Schönebeck (ok) l Über die Neuauflage einer typischen Betrügermasche warnt die Polizei des Salzlandkreises. Eine Leserin der Volksstimme wurde vor wenigen Tagen angerufen – angeblich von der Polizei. „Am Telefon wurde mir berichtet, dass ein festgenommener Täter in der Hosentasche einen Zettel hatte, auf dem meine Adresse stand“, berichtete die Leserin aufgeregt am Telefon.

Der falsche Polizist wollte daraufhin wissen, ob mit der älteren Dame alles in Ordnung ist, ob ihr Sparkonto sicher sei und Wertsachen fest verstaut sind. „Wir wurde ganz komisch, und ich hatte irgendwie Angst, einfach aufzulegen“, berichtete die Frau am Lesertelefon.

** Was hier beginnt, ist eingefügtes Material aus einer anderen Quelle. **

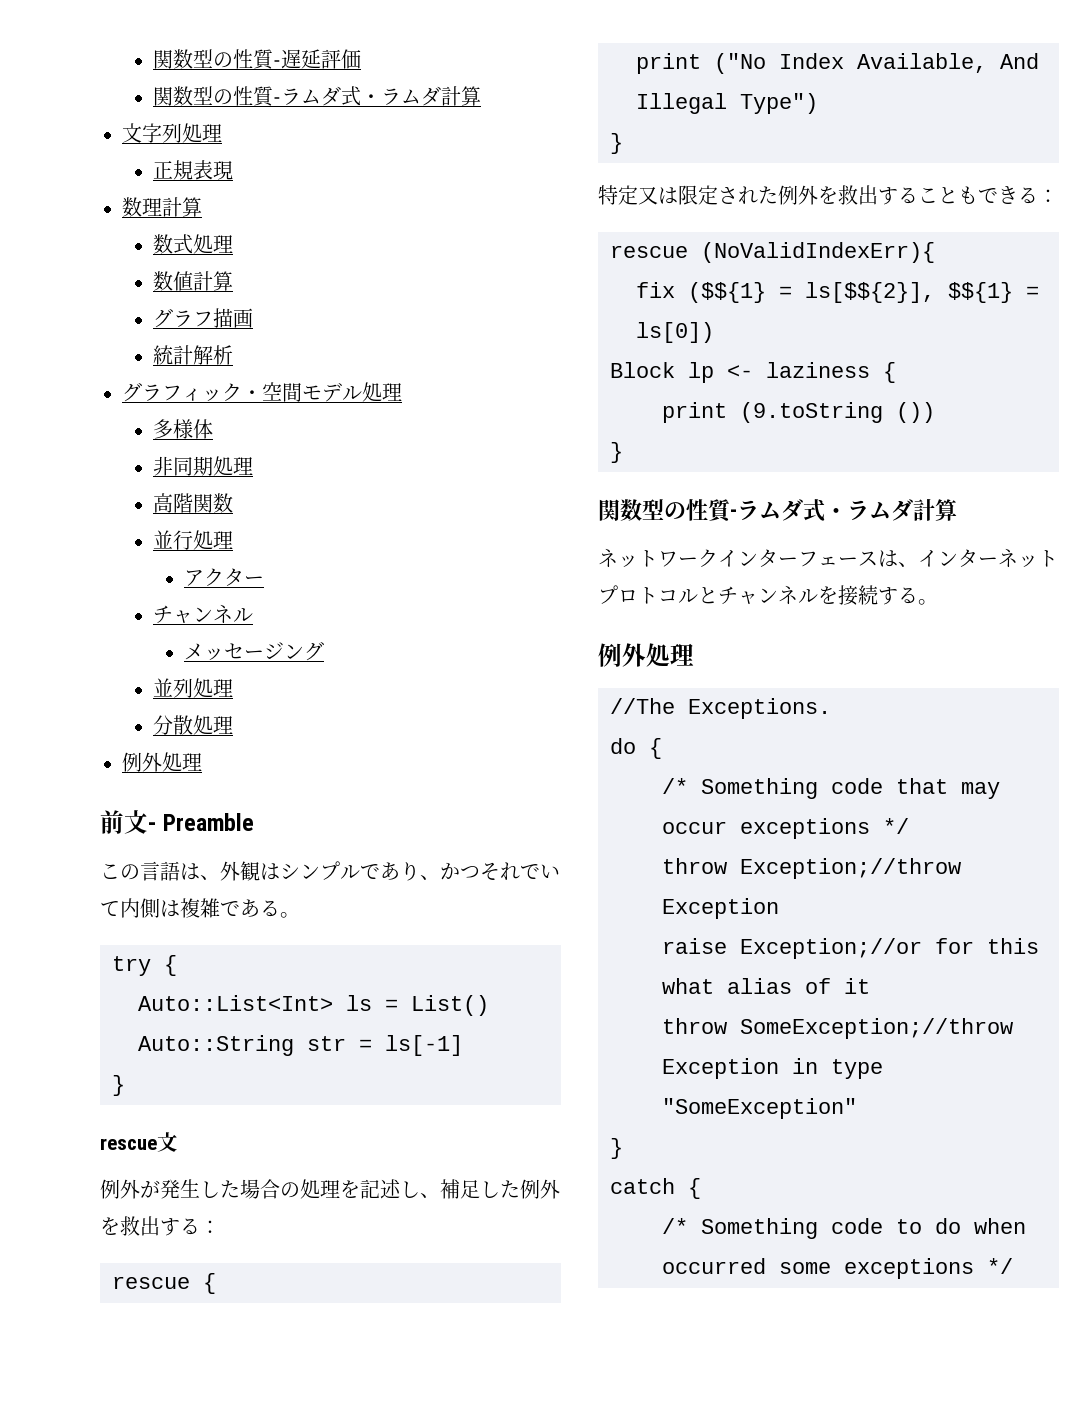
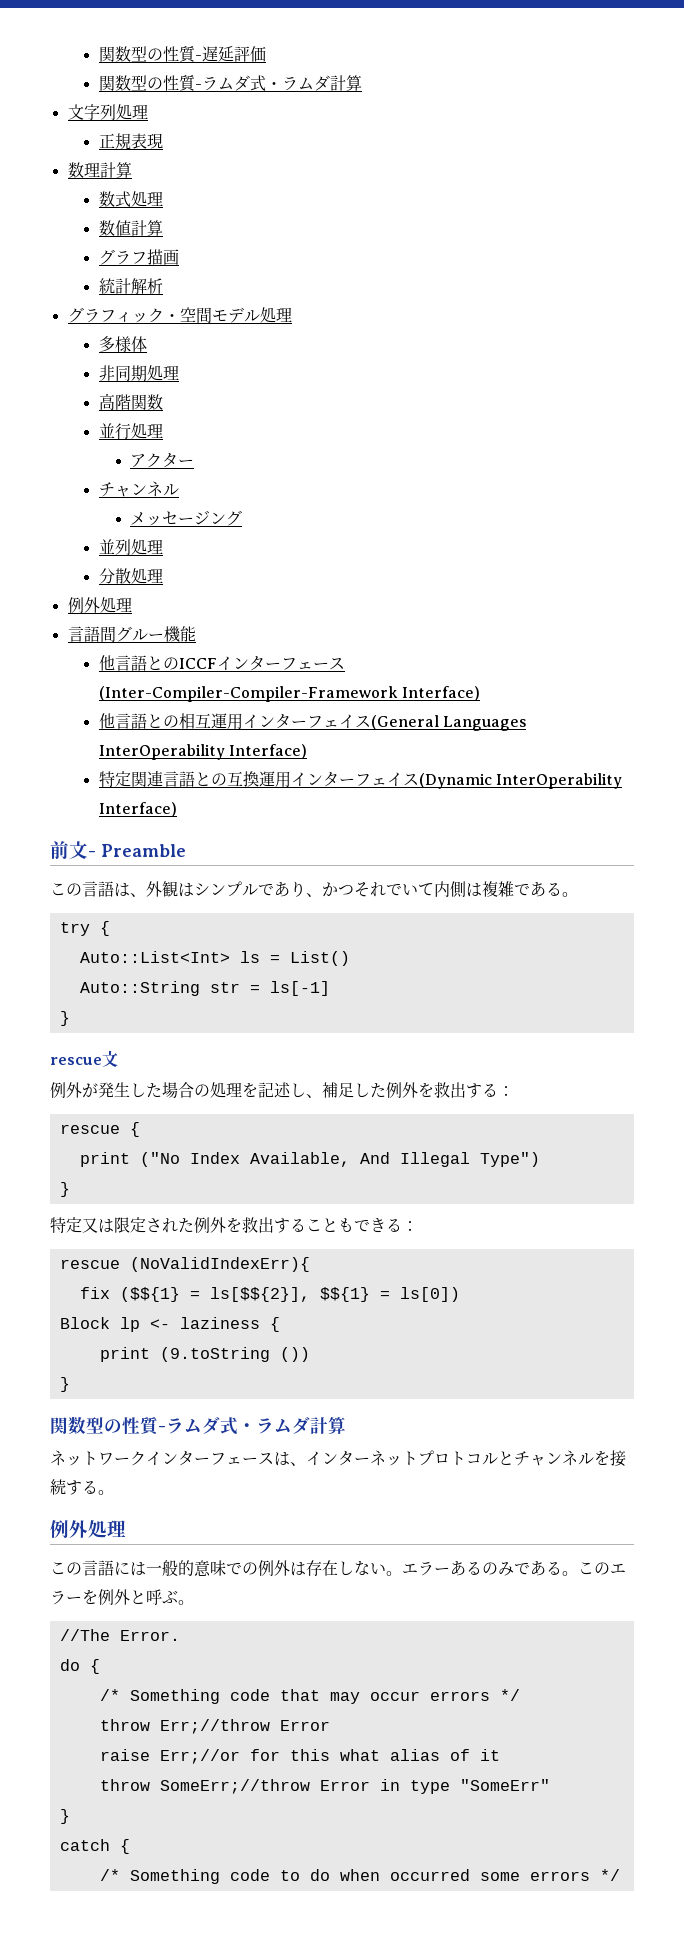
(202, 762) none -> [67,626,196,642] [98,655,345,671] [98,686,481,702] [98,713,527,731] [98,744,308,760] [98,770,623,789] [98,802,177,817] // 言語間グルー機能 // 他言語とのICCFインターフェース(Inter-Compiler-Compiler-Framework Interface) // 他言語との相互運用インターフェイス(General Languages InterOperability Interface) // 特定関連言語との互換運用インターフェイス(Dynamic InterOperability Interface)
(694, 654) none -> [50,1560,626,1577] [50,1589,194,1605] // この言語には一般的意味での例外は存在しない。エラーあるのみである。このエラーを例外と呼ぶ。
[688,698,831,719] Exceptions. -> [119,1630,180,1641] Error.
[740,818,870,839] exceptions -> [429,1691,490,1701] errors
[740,858,961,879] [662,898,779,919] Exception;//throw Exception -> [159,1719,330,1734] Err;//throw Error
[740,938,922,959] Exception;//or -> [159,1749,240,1764] Err;//or
[740,1018,1013,1039] [662,1058,779,1079] SomeException;//throw Exception -> [159,1779,370,1794] SomeErr;//throw Error
[662,1098,857,1119] "SomeException" -> [459,1779,550,1791] "SomeErr"
[844,1258,974,1279] exceptions -> [529,1871,590,1881] errors

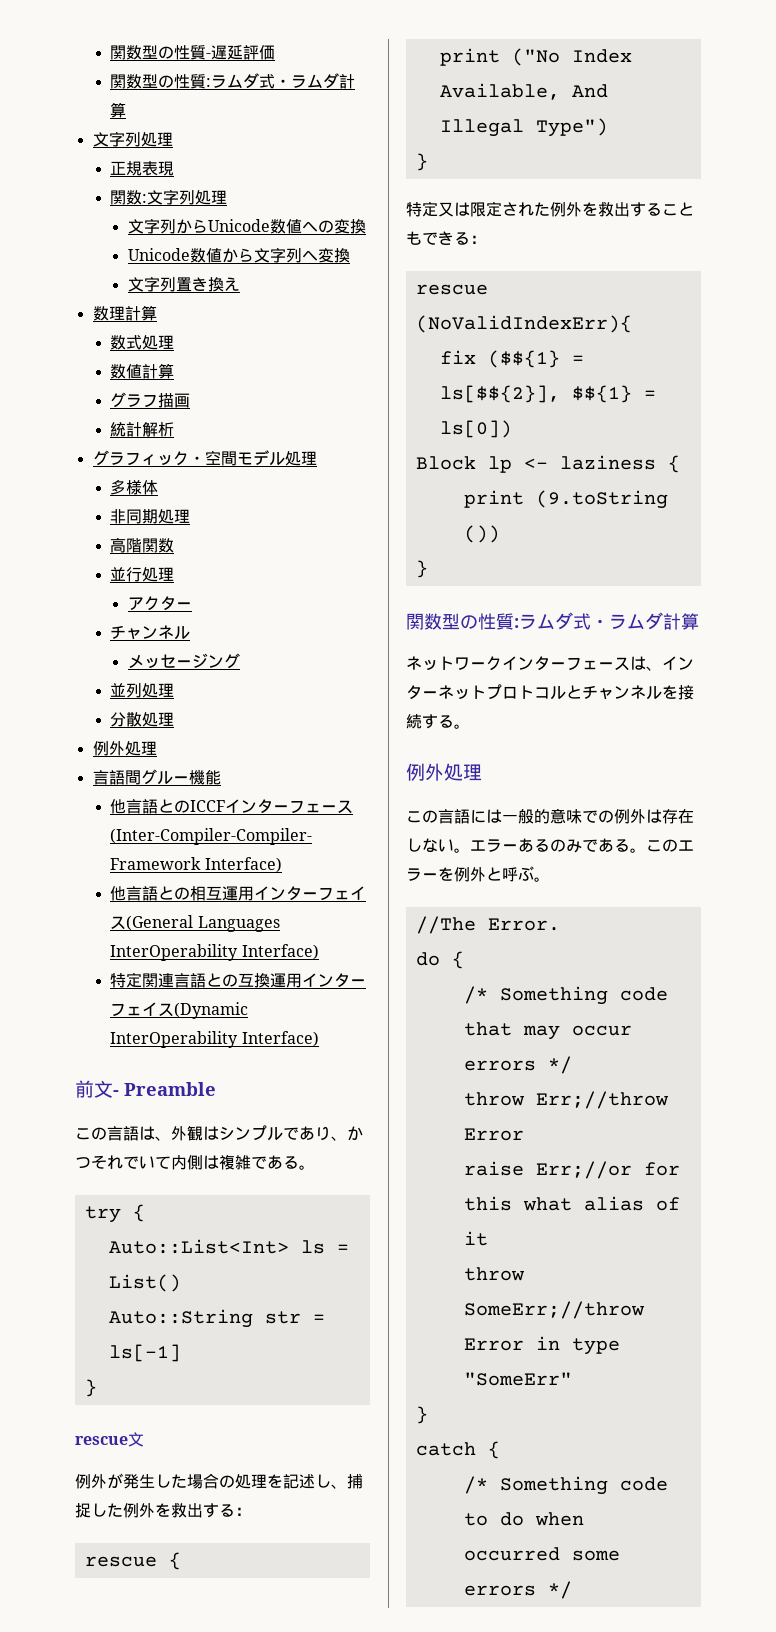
[194,84,202,89] - -> [206,78,212,87] :
(163, 141) none -> [110,189,228,205] [127,218,366,234] [127,247,350,263] [127,276,240,292] // 関数:文字列処理 // 文字列からUnicode数値への変換 // Unicode数値から文字列へ変換 // 文字列置き換え
[322,1082,354,1098] 補足 -> [347,1473,363,1489] [75,1503,91,1518] 捕捉
[158,1425,166,1432] - -> [514,618,519,628] :

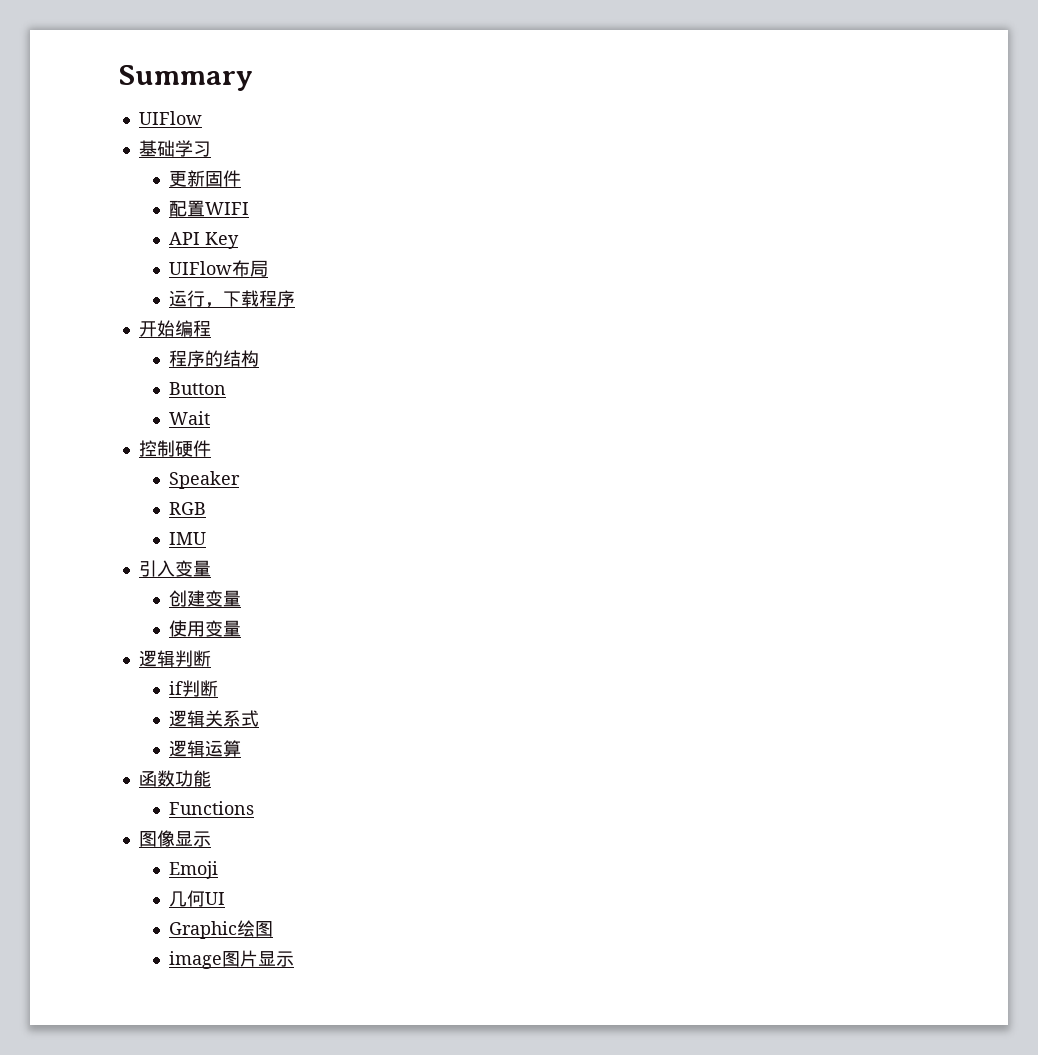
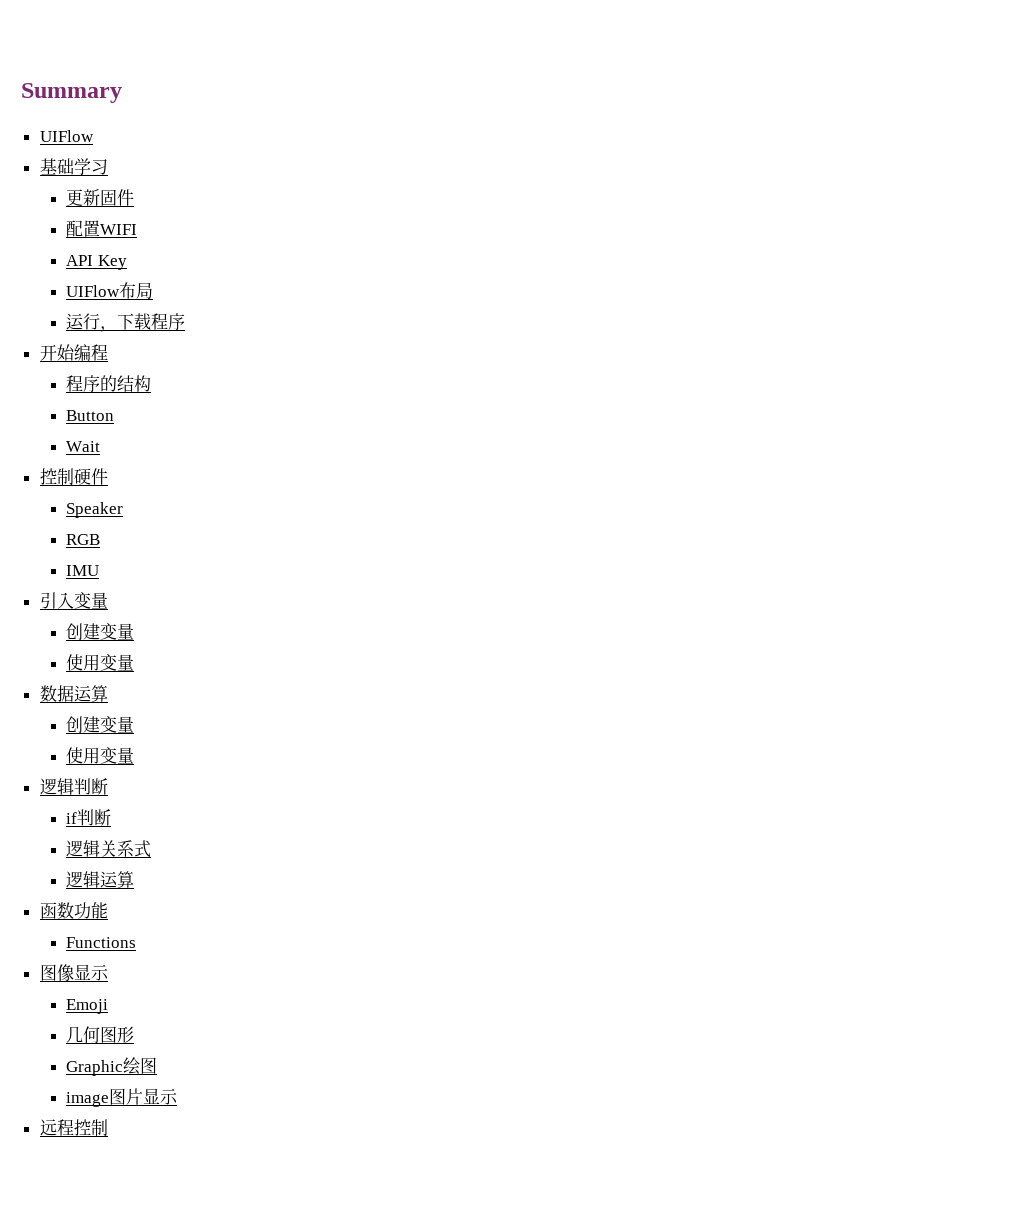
(242, 628) none -> [39,685,108,702] [66,716,135,733] [66,747,135,764] // 数据运算 // 创建变量 // 使用变量
[205,892,226,905] UI -> [100,1026,135,1043] 图形
(295, 959) none -> [39,1119,108,1136] // 远程控制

Genau diese Ängste ausnutzend sei das Prinzip der Betrüger, berichtete gestern auf Anfrage Marco Kopitz vom Polizeirevier Salzlandkreis in Bernburg. „Die Polizei führt in der Regel keine ausführlichen, telefonischen Befragungen durch und will auch nicht wissen, ob mit dem Sparbuch alles sicher ist und wo die Wertsachen lagerten. Das geht uns nichts an“, so Kopitz. Sollte die Polizei in einem Fall ermitteln, werden die Bürger zu Gesprächen ins Revier eingeladen oder Polizisten melden sich persönlich vor Ort.

Was also tun? „Es ist immer richtig, das Gespräch mit den falschen Polizisten sofort zu beenden“, macht der richtige Polizist aufmerksam. Über das Telefonbuch sollte dann die Telefonnummer der Polizei herausgesucht und nachgefragt werden. „Dann wird sich schnell herausstellen, dass ein Betrüger am Werk war. Oder Betroffene sollten Familienangehörige nach der weiteren Vorgehensweise befragen, rät der Polizist.

Aktuell lägen nach Auskunft von Marco Kopitz in Bernburg keine Anzeigen zu dieser Betrügermasche vor. Bekannt seien aber Fälle aus dem Bördekreis und der Stadt Magdeburg.